Tall oil is a dark, viscous, and odorous liquid that phase-separates from the used pulping liquor (alkaline black liquor) that remains after the pulping of wood chips, and contains sodium soaps of rosin and fatty acids. Fish oil is also a potentially good source of fatty acids for the production of bio-oil. In a particular study, waste fish oil was converted into bio-oil by a fast pyrolysis process at 525°C (975°F) in a continuous pilot plant reactor with a yield on the order of 72% yield. Many different chemical groups can be produced during the pyrolysis reaction, and the liquid product (bio-oil) obtained from triglyceride pyrolysis has a complex composition. This bio-oil can be used directly as fuel or can be fractionated to obtain purified hydrocarbon derivatives in the range of gasoline and diesel.

Green algae (aquatic and unicellular) biomass is also used in biodiesel production, and is an attractive source of triglycerides, as under good conditions, green algae can double its biomass in less than 24 hours. Factors such as carbon dioxide availability, sunlight, water, and space affect algal density, and the annual productivity and oil content of algae are far greater than seed crops.

One of the largest issues seems to be overall greenhouse gas emissions from the various biofuels when compared with crude oil fuels. To estimate the impacts of increases in renewable and alternative fuels on greenhouse gas emissions, the entire fuel lifecycle including fossil fuel extraction or feedstock growth, fuel production, distribution, and combustion should be taken into consideration to provide a comparison of the carbon dioxide emissions from different fuels.

It is generally accepted that biofuels have the potential to drastically lower carbon-dioxide emissions than fuels derived from crude oil, but in many instances, this is not the case. For example, ethanol made from corn requires a substantial amount of energy in terms of fertilization, irrigation, harvesting and fermentation processes and most of this energy comes from fossil fuels. As a result, some ethanol production scenarios emit more lifecycle carbon-dioxide emissions than gasoline. Cellulose-based ethanol, however, allows for more efficient and cost-effective fuel production, and the carbon footprint is decreased. Conversely, biodiesel blended into diesel at low levels reduces emissions of volatile organic compounds, carbon monoxide, particulate matter, and sulfur oxides during combustion. Further, over the full life cycle, biodiesel blends reduce carbon monoxide, particulate matter, and sulfur oxides compared with diesel.

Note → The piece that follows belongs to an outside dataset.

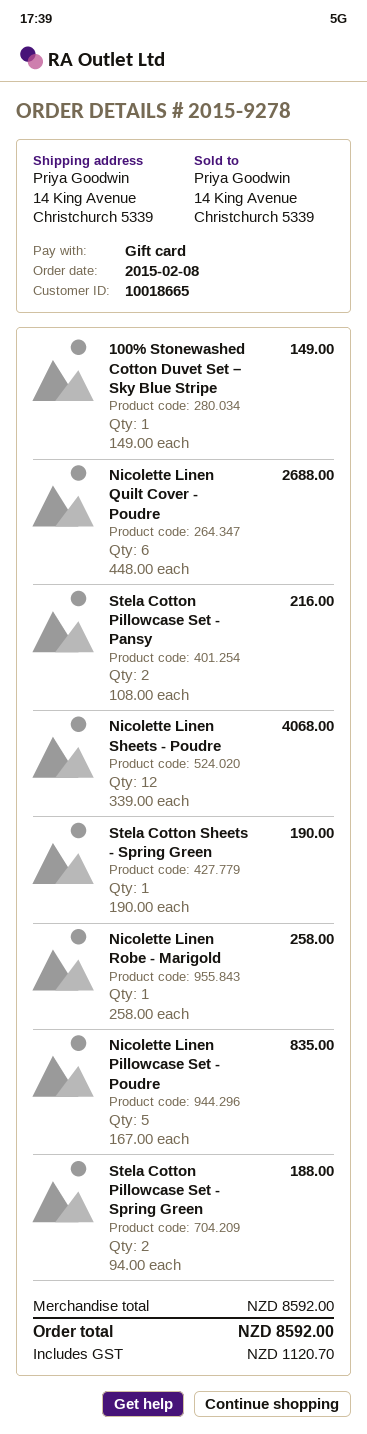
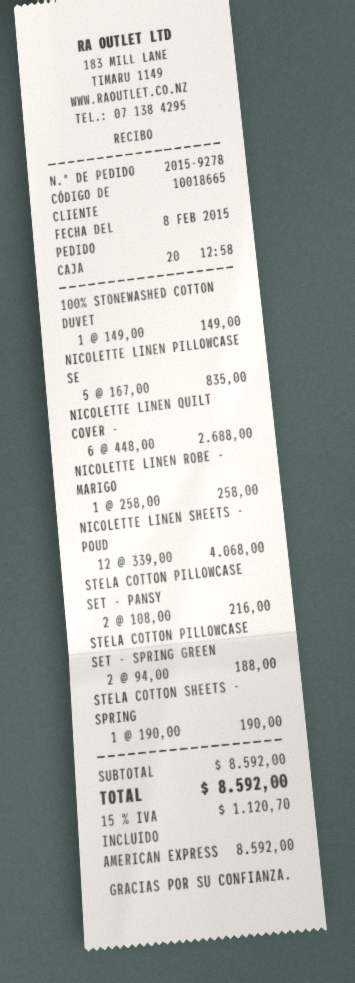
payment method: gift card -> American Express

The bulk density (related to energy density) of most solid biomass feedstocks is generally low, even after compression, and is approximately between 10 and 40% of the bulk density of most fossil fuels; however, liquid biofuels have comparable values. Since biomass materials are more reactive, with higher ignition stability, they are generally easier to gasify and thermochemically process into methanol and hydrogen (higher-value fuels). Coal ash may contain toxic metals and small amounts of other trace contaminants, while biomass ash may be used as a soil amendment to assist in replacing nutrients removed by harvest. Bioethanol possesses approximately 70% of the heating value of crude oil distillates, but its sulfur and ash contents are appreciably lower.

Ethanol has a lower energy density than gasoline, so for a given volume of gasoline, a larger volume of ethanol is needed to produce an equivalent amount of energy. Unfortunately, when ethanol is used to power vehicles, it leads to lower gas mileage, since energy density is correlated with gas mileage. Ethanol, which has approximately a 30% lower energy density than gasoline, contributes to a reduction in fuel mileage when it is mixed with gasoline, as now commonly practiced in the United States. Another problem with ethanol as an auto fuel is it is extremely hygroscopic. Ethanol is difficult to separate from water and readily absorbs water from its surrounding. This is a problem in the transport and storage of ethanol, as well as the purification of ethanol from water. Ethanol-containing fuels can easily absorb water, and decontamination (i.e., removal of water from fuel) is difficult. The difference between the properties of gasoline and ethanol also causes compatibility problems in engines. Biodiesel is the only alternative fuel to have fully completed the health effects testing requirements of the United States Clean Air Act.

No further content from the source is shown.